- [TASK REQUIREMENTS] Among the entries below, find each line holding "ppanel" and return it.

╔══

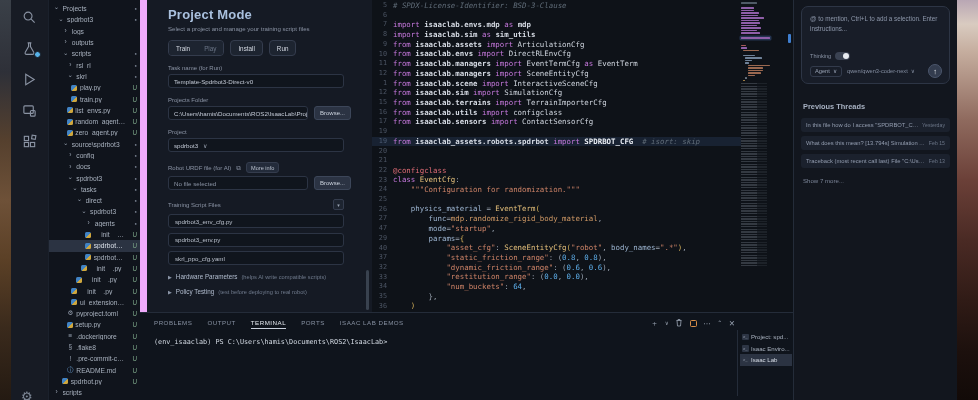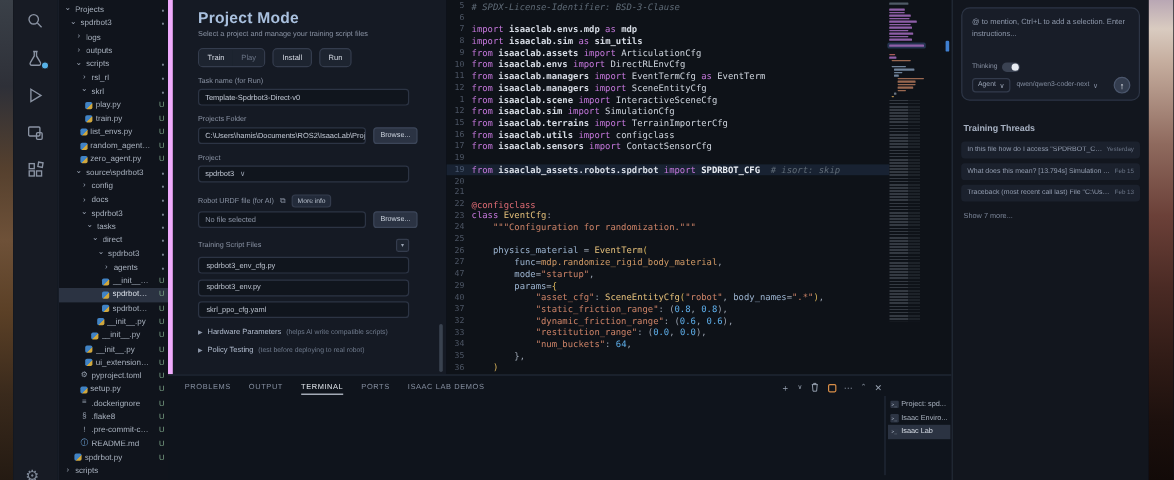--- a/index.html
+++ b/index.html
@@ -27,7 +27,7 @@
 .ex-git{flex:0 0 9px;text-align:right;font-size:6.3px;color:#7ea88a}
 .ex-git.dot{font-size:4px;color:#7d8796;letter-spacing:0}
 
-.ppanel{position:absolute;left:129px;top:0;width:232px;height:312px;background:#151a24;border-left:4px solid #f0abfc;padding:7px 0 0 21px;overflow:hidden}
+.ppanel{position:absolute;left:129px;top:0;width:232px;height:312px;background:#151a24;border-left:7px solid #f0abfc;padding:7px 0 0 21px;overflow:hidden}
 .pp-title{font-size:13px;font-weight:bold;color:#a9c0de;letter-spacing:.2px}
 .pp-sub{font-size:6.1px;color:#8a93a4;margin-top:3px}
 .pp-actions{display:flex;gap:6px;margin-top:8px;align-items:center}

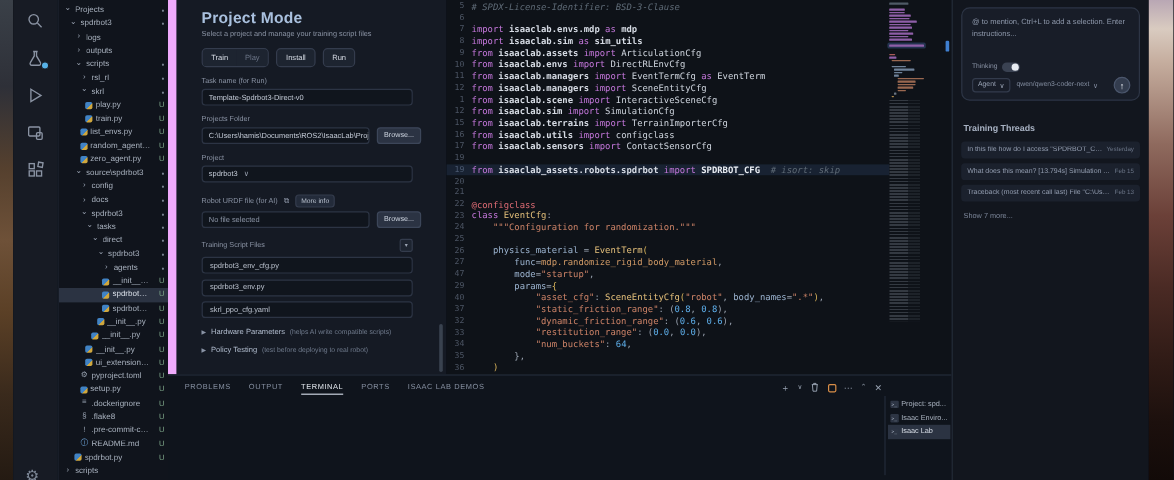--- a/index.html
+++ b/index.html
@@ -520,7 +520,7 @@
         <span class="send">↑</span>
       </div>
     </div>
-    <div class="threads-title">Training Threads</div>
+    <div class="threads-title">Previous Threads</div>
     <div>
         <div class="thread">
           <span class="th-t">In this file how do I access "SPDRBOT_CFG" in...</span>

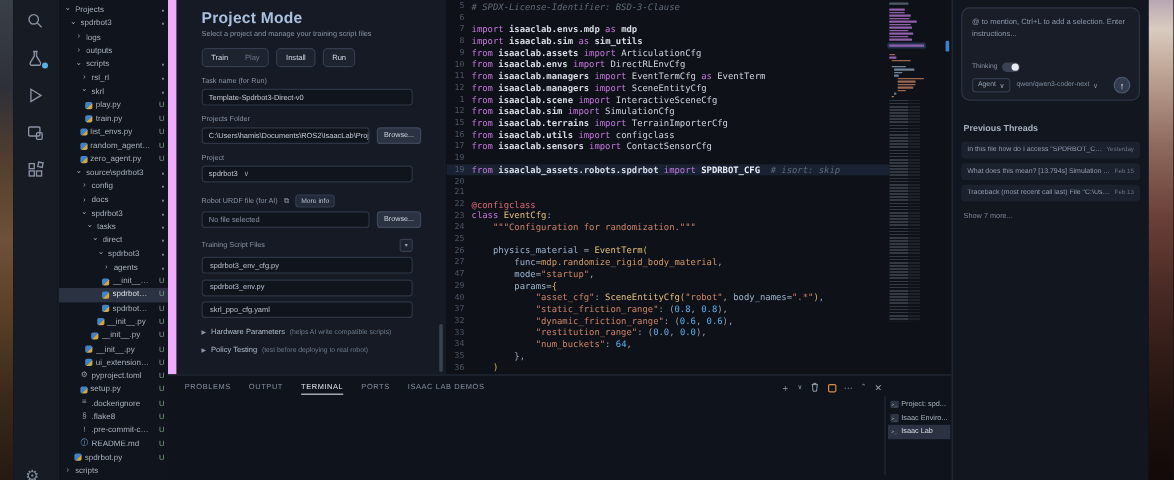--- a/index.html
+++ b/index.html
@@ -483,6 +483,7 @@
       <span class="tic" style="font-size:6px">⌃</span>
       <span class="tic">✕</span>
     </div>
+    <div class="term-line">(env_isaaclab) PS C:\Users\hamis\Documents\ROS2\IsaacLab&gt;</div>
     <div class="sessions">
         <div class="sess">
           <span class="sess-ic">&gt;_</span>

╚══
╔══

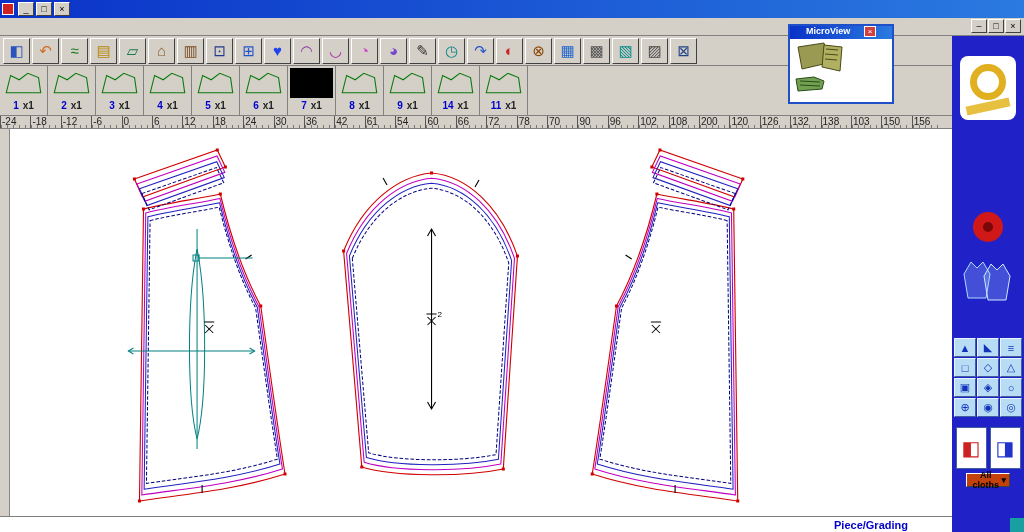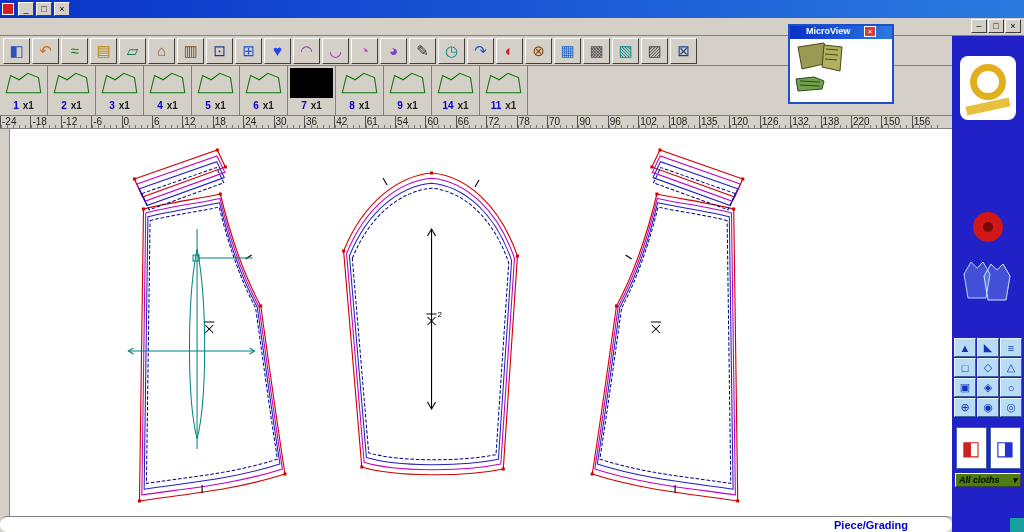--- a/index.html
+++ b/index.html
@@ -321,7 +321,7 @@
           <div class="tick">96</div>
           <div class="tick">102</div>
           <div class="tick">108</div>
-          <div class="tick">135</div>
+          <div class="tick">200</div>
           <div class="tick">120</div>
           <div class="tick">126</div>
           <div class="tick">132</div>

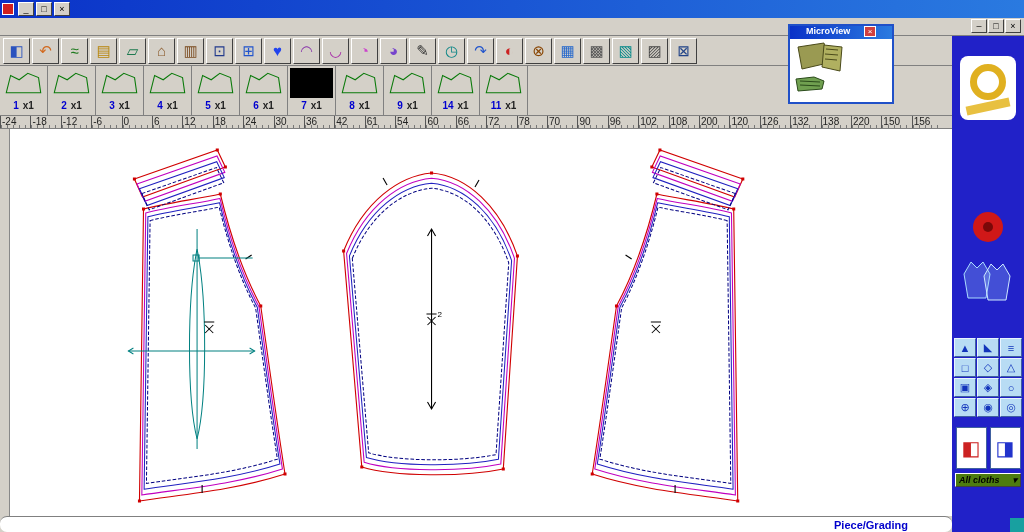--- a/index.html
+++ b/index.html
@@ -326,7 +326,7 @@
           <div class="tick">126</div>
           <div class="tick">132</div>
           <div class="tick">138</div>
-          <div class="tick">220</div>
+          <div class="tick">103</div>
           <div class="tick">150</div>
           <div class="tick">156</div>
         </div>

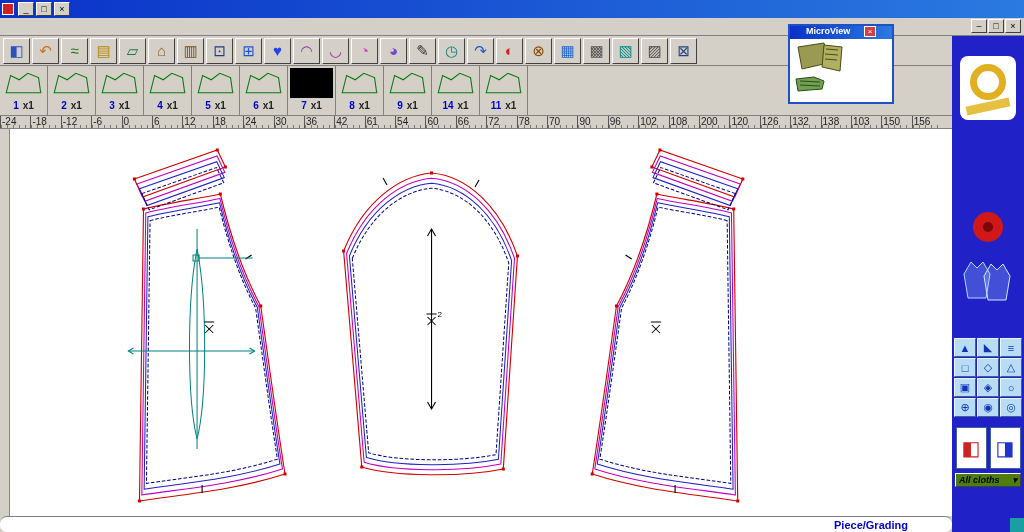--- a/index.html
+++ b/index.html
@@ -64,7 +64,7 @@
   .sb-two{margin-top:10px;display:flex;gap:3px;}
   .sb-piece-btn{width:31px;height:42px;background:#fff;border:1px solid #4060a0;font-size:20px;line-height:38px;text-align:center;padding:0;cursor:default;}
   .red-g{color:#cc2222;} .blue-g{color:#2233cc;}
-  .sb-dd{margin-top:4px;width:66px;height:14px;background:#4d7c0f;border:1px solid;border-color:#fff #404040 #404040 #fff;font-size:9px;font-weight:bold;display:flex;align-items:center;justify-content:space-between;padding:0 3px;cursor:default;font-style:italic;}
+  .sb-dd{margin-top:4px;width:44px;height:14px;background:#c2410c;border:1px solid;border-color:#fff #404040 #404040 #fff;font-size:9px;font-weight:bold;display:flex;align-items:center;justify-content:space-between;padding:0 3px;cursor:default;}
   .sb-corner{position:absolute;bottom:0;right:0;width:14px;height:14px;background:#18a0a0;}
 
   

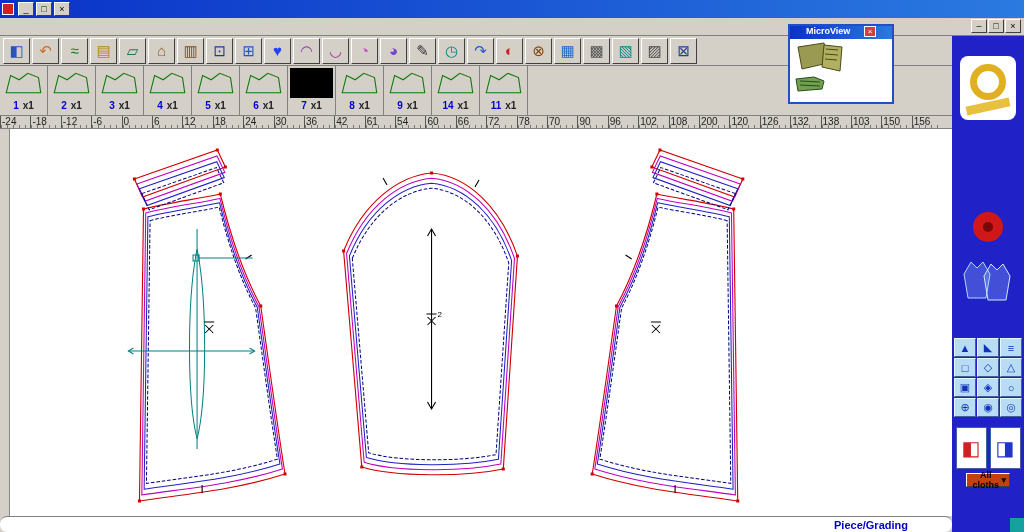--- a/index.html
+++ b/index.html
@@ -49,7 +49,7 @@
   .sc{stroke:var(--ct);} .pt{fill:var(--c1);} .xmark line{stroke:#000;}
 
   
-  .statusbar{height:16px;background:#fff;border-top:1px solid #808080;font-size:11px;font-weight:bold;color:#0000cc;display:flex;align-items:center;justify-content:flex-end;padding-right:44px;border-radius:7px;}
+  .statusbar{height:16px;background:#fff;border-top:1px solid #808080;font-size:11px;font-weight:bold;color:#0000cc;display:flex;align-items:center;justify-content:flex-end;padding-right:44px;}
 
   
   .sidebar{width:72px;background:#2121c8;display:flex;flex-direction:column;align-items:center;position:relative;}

╚══
╔══

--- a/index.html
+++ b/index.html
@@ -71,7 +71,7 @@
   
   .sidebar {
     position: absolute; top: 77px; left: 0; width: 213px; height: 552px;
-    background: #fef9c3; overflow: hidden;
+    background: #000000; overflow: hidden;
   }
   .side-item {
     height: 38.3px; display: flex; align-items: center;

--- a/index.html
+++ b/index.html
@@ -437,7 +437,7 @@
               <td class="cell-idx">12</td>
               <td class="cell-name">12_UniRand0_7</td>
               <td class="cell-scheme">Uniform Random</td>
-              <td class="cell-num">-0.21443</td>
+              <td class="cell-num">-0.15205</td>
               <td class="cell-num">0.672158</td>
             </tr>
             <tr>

╚══

- [RESULT FOR THIS EXERCISE]
-.ppanel{position:absolute;left:129px;top:0;width:232px;height:312px;background:#151a24;border-left:4px solid #f0abfc;padding:7px 0 0 21px;overflow:hidden}
+.ppanel{position:absolute;left:129px;top:0;width:232px;height:312px;background:#151a24;border-left:7px solid #f0abfc;padding:7px 0 0 21px;overflow:hidden}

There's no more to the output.